The 1990 summer blockbuster Total Recall was very much a product of a unique collaboration between master of excess director Paul Verhoven and the star who helped to invent the modern Bigger Is Better blockbuster, Arnold Schwarzenegger. Taking a Philip K. Dick story as its inspiration, Recall gave us outrageous gore, classic one-liners, and a whole lot of extremely creative sci-fi violence.
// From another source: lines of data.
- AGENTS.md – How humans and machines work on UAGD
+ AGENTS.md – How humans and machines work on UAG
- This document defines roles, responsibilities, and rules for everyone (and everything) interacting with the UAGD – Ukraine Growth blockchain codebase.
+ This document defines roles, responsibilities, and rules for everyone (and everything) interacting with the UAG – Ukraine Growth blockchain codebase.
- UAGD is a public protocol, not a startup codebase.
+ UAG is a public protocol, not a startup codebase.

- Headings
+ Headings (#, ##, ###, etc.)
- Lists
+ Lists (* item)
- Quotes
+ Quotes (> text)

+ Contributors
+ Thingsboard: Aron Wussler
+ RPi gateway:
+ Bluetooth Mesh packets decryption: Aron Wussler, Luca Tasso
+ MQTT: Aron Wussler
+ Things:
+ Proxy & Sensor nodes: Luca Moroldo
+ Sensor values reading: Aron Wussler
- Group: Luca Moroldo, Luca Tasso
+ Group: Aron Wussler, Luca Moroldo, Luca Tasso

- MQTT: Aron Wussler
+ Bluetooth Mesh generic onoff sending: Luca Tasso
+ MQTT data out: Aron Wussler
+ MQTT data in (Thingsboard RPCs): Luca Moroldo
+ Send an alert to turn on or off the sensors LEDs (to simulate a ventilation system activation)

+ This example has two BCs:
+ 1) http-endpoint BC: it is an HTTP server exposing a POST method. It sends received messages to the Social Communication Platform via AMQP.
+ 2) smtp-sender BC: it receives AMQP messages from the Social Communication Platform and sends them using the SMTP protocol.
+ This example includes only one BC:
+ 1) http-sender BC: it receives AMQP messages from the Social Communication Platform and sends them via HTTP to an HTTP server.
Big-budget genre flicks are rarely so daring these days (Verhoven’s cult classic flop Starship Troopers has to shoulder some of the blame for that), but Recall’s rights holders have decreed a remake, and director Len Wiseman and writers Kurt Wimmer and Mark Bomback have reshaped it into an entertaining megabudget B movie that is amazing around the edges (Patrick Tatopoulos’ Production Design is a wonder to behold, and there are some great villainous supporting performances) and perfectly OK down the middle. Fans of old-school excess can consider this the divorce, but Total Recall is a fun futuristic action flick.

Years after chemical warfare left most of the Earth’s surface uninhabitable, the only countries where humans still life are Great Britain, home to the upper-class and Australia, now known as The Colony, where the poor are compressed into overpopulated squalor while waiting for their daily ride to work on the other side of the planet via a massive public transportation system called The Fall. Douglas Quaid (Colin Farrell) works at a factory that builds law enforcement drones being mass-produced to battle Colony separatist terrorists led by Matthias (Bill Nighy), but lately he’s been haunted by dreams of another life, as a freedom fighter by the side of Melina (Jessica Biel). His wife Lori (Kate Beckinsale) suggests he “get some better dreams” and he takes her advice literally, going to a company called Rekall that uses technology to implant memories of adventures that never happened. Problem is, Rekall will fry your brain if you attempt to add memories of things that really happened to you, and while Douglas doesn’t know it, his super-agent fantasy matches memories hidden deep inside his brain. Police storm the building and before he knows what’s happened, he’s killed them all with previously unknown talents. Suddenly everything IS a spy adventure, his wife is an assassin trying to take him out, Melina is back in his life, and British Federation Chancellor Cohaagen (Bryan Cranston) is taking a very personal interest in his case. Is this real… or is it Rekall?